Aber auch nicht zu vergessen ist: Liegt die Ursache des Konflikts beim Fachlehrer, kann der Trainingsraum-Lehrer Kontakt aufnehmen und als Vermittler agieren. Das Fehlverhalten des Kollegen und der Konflikt bleiben nicht mehr anonym und das „Geheimnis“ der beiden Beteiligten, sondern können mediativ behandelt werden. Der Schüler bleibt mit seinen Problemen mit dem jeweiligen Fachkollegen nicht allein.

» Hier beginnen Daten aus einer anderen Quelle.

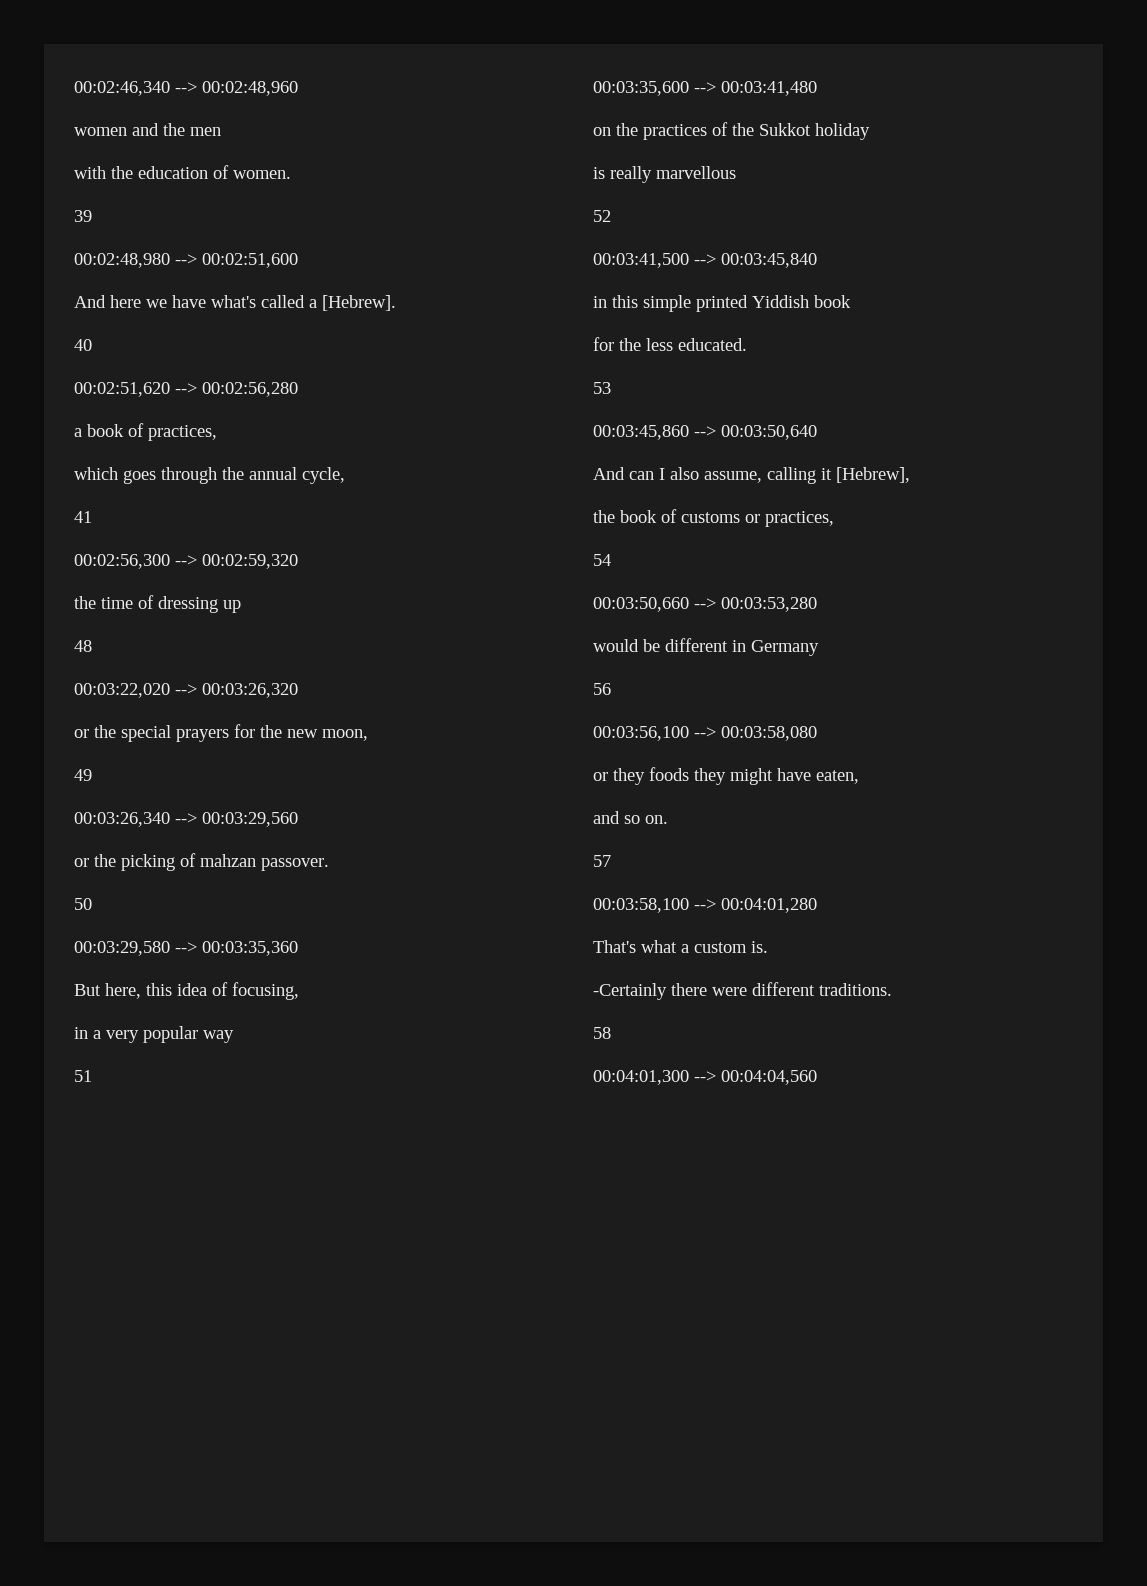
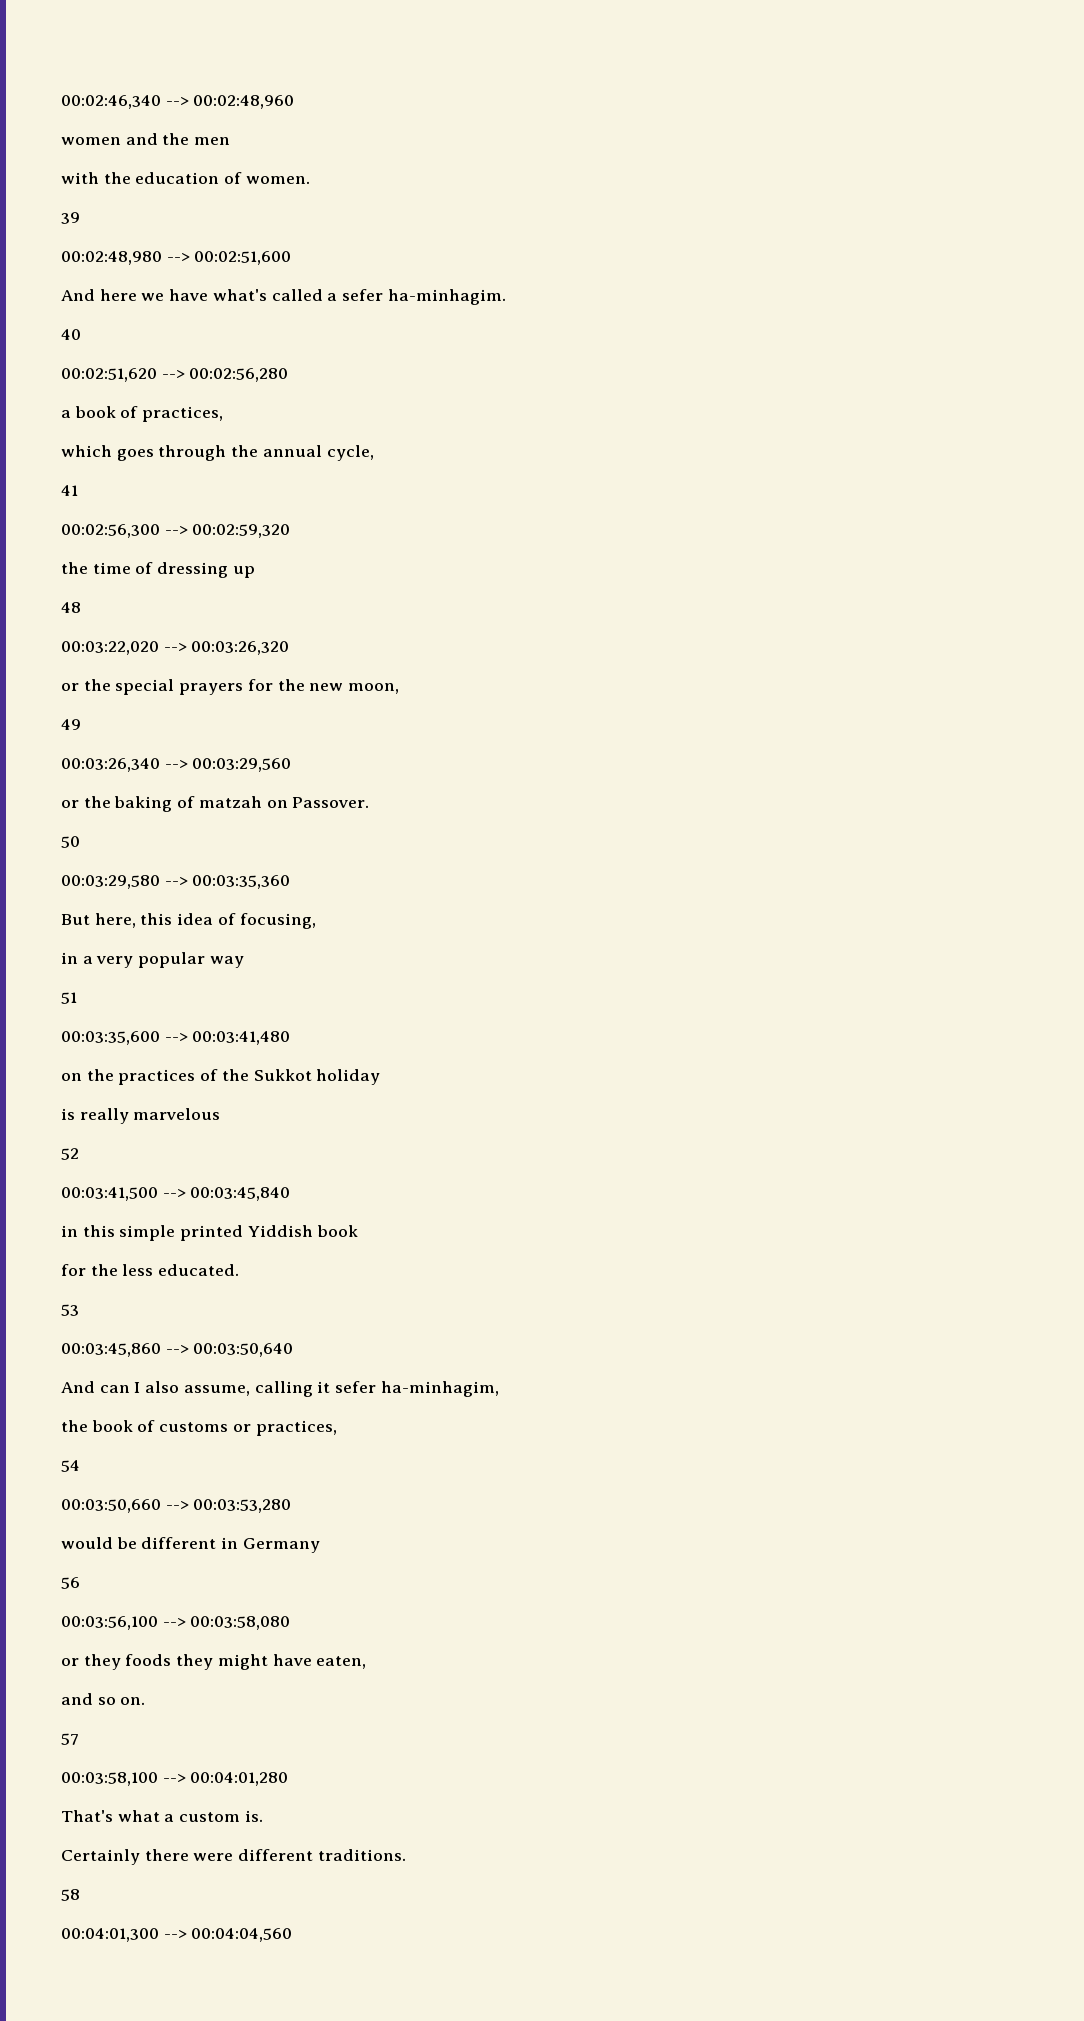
- And here we have what's called a [Hebrew].
+ And here we have what's called a sefer ha-minhagim.
- or the picking of mahzan passover.
+ or the baking of matzah on Passover.
- is really marvellous
+ is really marvelous
- And can I also assume, calling it [Hebrew],
+ And can I also assume, calling it sefer ha-minhagim,
- -Certainly there were different traditions.
+ Certainly there were different traditions.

Alles in allem ist so zwar der Trainingsraum keine Muckibude, aber das hier angebotene besondere Training kann dem Schüler helfen, seine Eigenverantwortung zu erkennen und wahrzunehmen, und ihn dadurch befähigen, seinen Schulalltag stressfreier und erfolgreicher zu gestalten.

Trainingsraumprogramm

Trainingsraumprogramm – Vorzüge

A. Verantwortung des Schülers

  • Schüler wird gefragt und muss sich entscheiden.
  • Schüler reflektiert sein Verhalten.
  • Schüler entwickelt Alternativen.
  • Keine Bestrafung, sondern Zuwendung

B. Konfliktbearbeitung

  • Zeitersparnis: keine Belastung der Unterrichtszeit
  • Klärung ohne Publikum, d. h. sach-bezogen, nicht image-bezogen
  • neutrale Person fördert Deeskalation

C. Konfliktlösung

  • Analyse und Aufarbeitung in ruhiger Atmosphäre
  • Ernstnehmen des Schülers: seines Verhaltens, seiner Person,
    seiner Gründe
  • Ursachenforschung und angemessene Bearbeitung
  • bei Fehlverhalten des Schülers: Reflexion, Alternativen, u. U. Vermittlung
  • bei Fehlverhalten des Lehrers: Rückmeldung, Gespräch, Hilfestellung,
    u. U. Vermittlung

 

Zusätzlich:

Das TRP ist Diagnoseinstrument, insofern auffällige Schüler erst in der Abgeschiedenheit des Trainingsraums und bei einer neutralen Person bereit und in der Lage sind, über tiefer liegende Probleme zu sprechen, die vielleicht die Ursache für ihr auffälliges Verhalten waren. Die Zusammenarbeit mit dem Beratungsdienst und Schulpsychologen ist möglich und manchmal angezeigt.